Shabbat Va-eira Shalom
by Phyllis Chesler
We’re down in Egypt but up to our eyeballs in myth and magic.
I’m wandering through the first two chapters of Shmot, greeting all the familiar figures: The women who protect Moshe: Yocheved, Miriam, Bitia/Bat-Ya/Thermutis, Zipporah—and of course, the midwives Shifra and Puah.
Are they outliers—or do they fit right in?
Ilana Pardes, quoted by Ellen Frankel, reminds us that Egypt’s “guardian goddesses such as Ishtar and Innana serve as protectors of kings or heroes, sometimes called their “bridegrooms…(just consider) the central Egyptian myth of Isis and Osiris. Like the hawk-goddess Isis, whose fluttering wings, restore her dead husband-brother, Osiris, to life, Zipporah—whose name means bird—rescues Moses from death.”

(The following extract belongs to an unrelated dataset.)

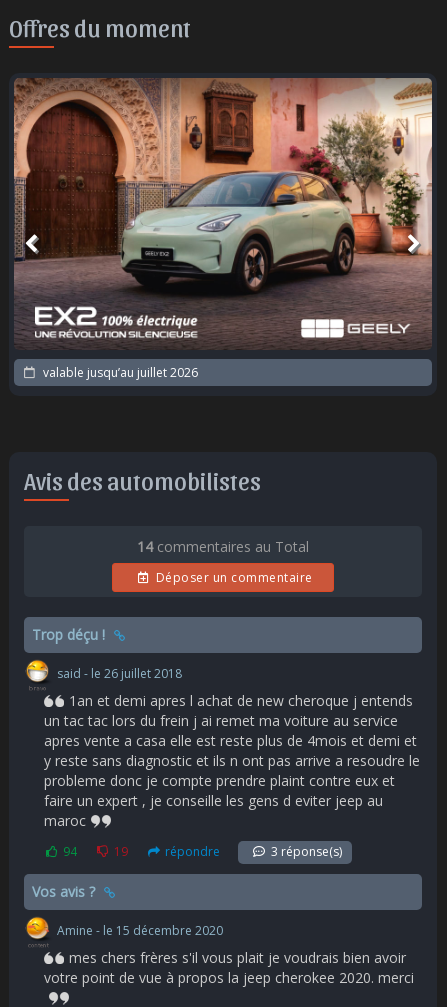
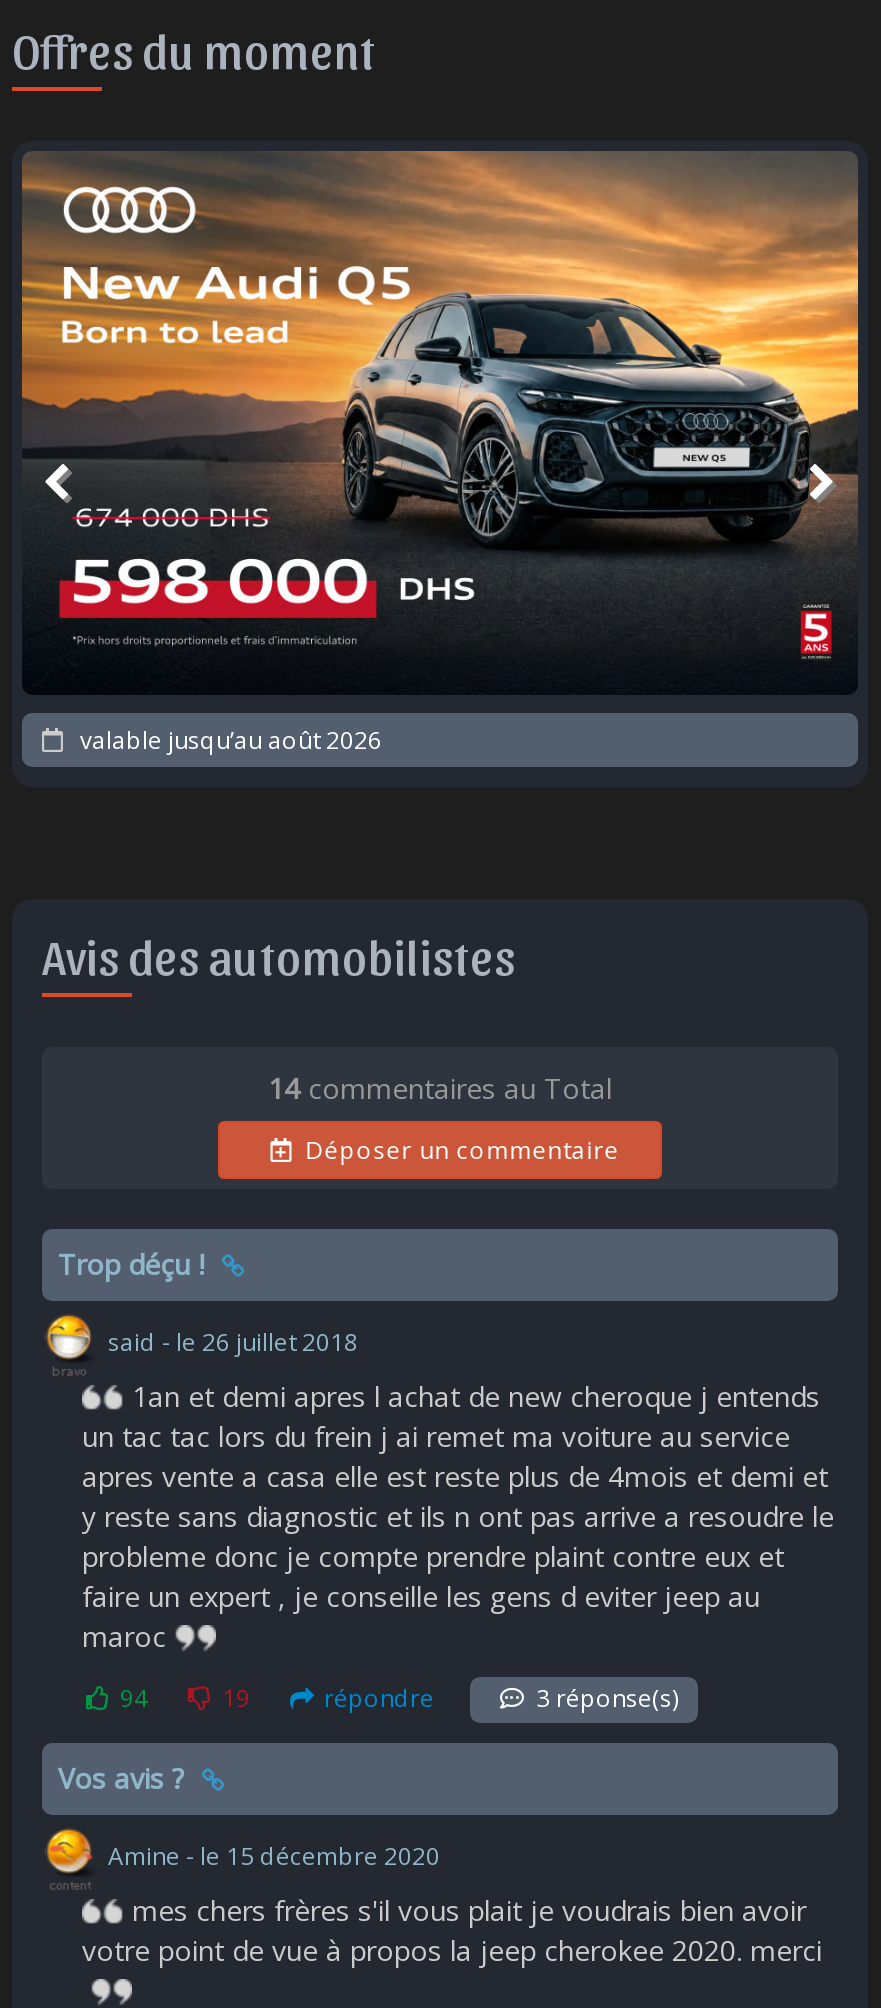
[13,78,433,381] [image] | valable jusqu’au juillet 2026 -> [22,153,860,758] [image] | valable jusqu’au août 2026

Is it heretical to note the ways in which our Torah shadows, employs, but outmaneuvers the times and places in which the stories take place? I think not; some may.

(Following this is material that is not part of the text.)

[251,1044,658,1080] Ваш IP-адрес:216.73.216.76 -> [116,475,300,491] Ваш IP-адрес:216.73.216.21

Aha! I see something new this time round. I notice, for the first time, the use of “tanin” for snake (7:9; 7:10; 7:12) and the more familiar word “nahash” (4:3; 4:4; 7:15). Are these two different kinds of snakes? Is one not a snake at all?
And so I searched. According to Daniel Matt’s commentaries in the Pritzker edition of the Zohar, the “tanin” has a “Biblical range of meaning which includes “serpent, crocodile, dragon, sea serpent, sea monster… above, a supernal holy serpent dominated the demonic powers.”
I searched on and found an article by Dr. Scott B. Noegel, titled “Moses and Magic: Notes on the Book of Exodus,” which was published in 1996, in Journal of the Ancient Near Eastern Society. Noegel writes that our Hebrew word for magicians “hartumim” may be derived from the Egyptian “hrp-tp lector, priest, magician”; that in ancient Egypt, an upright cobra was the symbol of Egyptian royalty and divine authority (known as the Uraeus), and it was perched on top of Pharaoh’s linen headdress, known as his nemes. This represented the power of the Egyptian snake goddess Wedjet. This is what Nahum Sarna, in the JPS Torah Commentary and Robert K. Ritner in his The Mechanics of Ancient Egyptian Magical Practices both suggest.
According to Noegel: “…the word for serpent appears in Egyptian magical texts as a synonym for a magical spell.” I am not an Egyptologist, but if any of this is true, or at least useful, consider what God is having Moshe and Aharon do: They speak to Pharaoh by using sacred symbols that are theologically familiar to the ancient Egyptians.
The Zohar notes that Egyptian sorcerers can produce serpents. “So what mightiness was there in producing a serpent before Pharaoh?” Aha! Aharon’s snake devours or swallows “vayibla” (7:12) that of the magicians. “Rabbi Yose said: ‘Even their own serpents turned back into wood, and Aaron’s wood swallowed them.’”
Or, as Noegel puts it: “Aharon’s devouring staff signaled the death knell to the conjurer’s abilities.”
Thus, the otherwise rather puzzling magic of the rods and the snakes actually constitute a coded warning to Pharaoh. God can not only match Egypt’s power but can overcome it, swallow it right up, absorb all its power—and go far beyond it. When God creates lice “keenim” from dust, the magicians realize that “ezbah elohim hee” (8:15), this is God’s work. We cannot do this.
May your Shabbat be filled with God’s magic.